Say how many lines below contain the word "text". The number is the entire reply.

[Opening Records shown section]

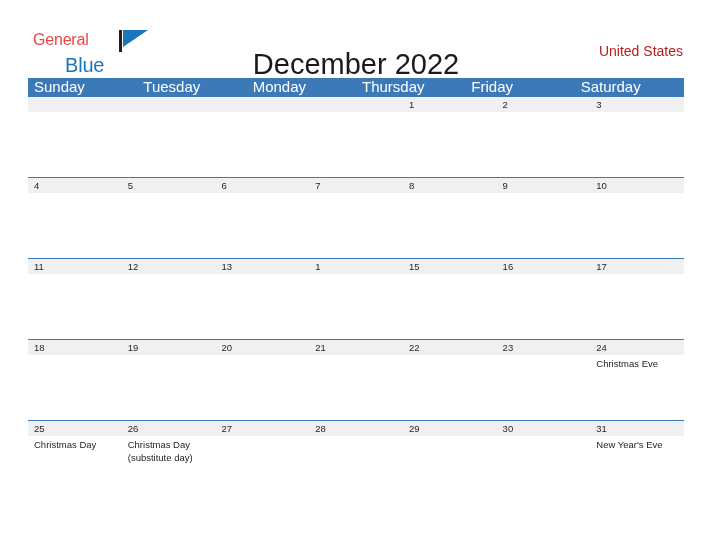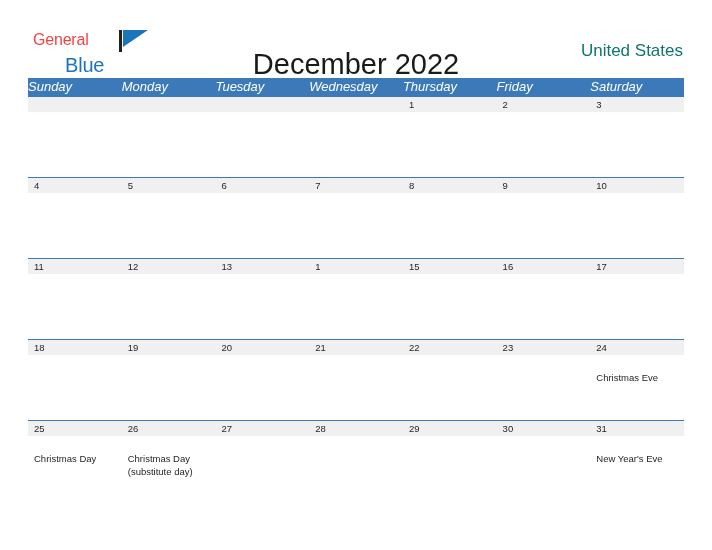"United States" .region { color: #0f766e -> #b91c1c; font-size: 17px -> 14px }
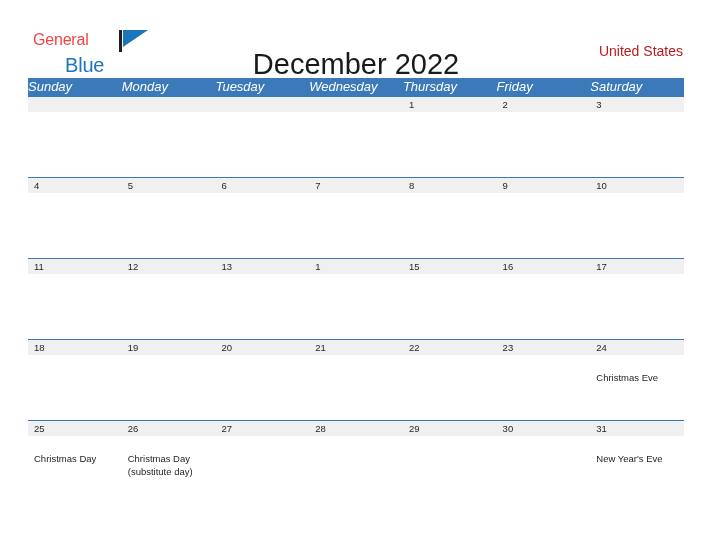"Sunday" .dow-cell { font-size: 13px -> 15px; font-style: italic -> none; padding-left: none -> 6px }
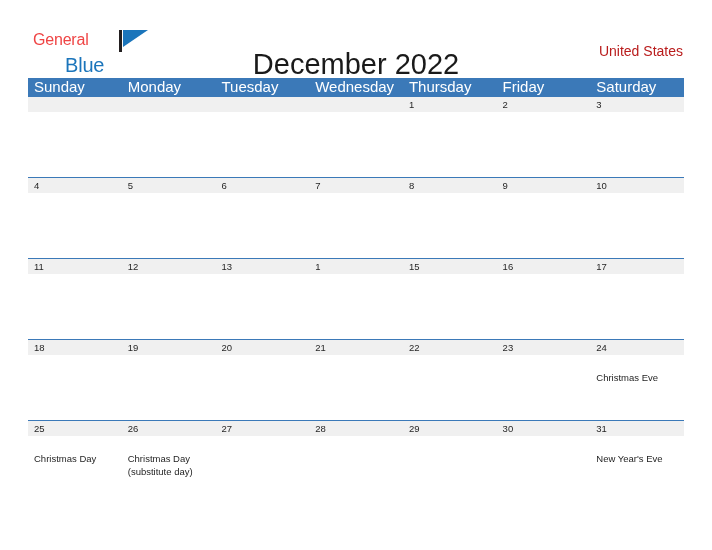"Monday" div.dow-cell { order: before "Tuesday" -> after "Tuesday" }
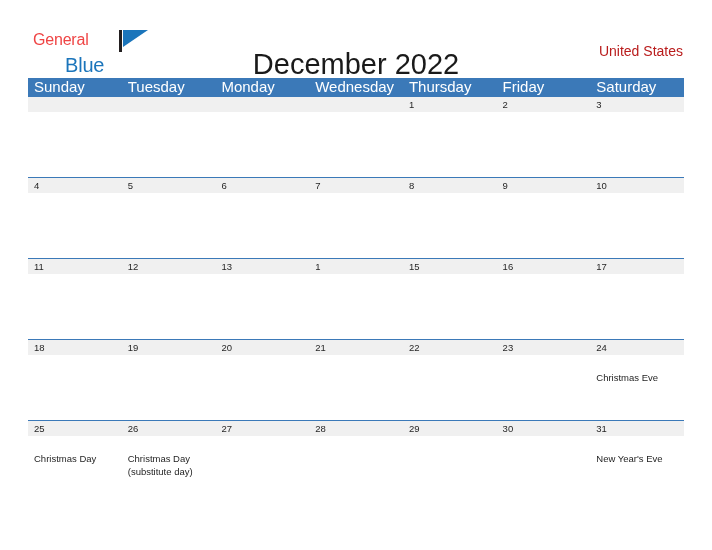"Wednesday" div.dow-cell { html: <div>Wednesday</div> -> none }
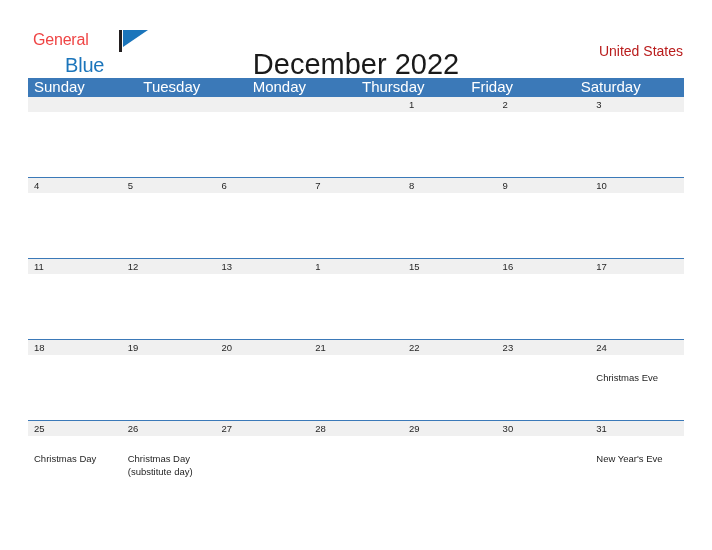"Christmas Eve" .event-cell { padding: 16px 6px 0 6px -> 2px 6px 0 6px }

[Closing Records shown section]
[Opening Records shown section]

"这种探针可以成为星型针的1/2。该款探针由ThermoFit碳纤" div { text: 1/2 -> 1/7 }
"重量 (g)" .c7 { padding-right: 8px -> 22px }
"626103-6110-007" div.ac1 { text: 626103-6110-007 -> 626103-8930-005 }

[Closing Records shown section]
[Opening Records shown section]

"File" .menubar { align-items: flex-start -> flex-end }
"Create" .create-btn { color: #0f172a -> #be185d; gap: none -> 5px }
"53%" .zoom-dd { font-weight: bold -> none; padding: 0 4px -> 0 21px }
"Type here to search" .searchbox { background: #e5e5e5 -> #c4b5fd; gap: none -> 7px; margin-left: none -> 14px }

[Closing Records shown section]

# [Answer]
2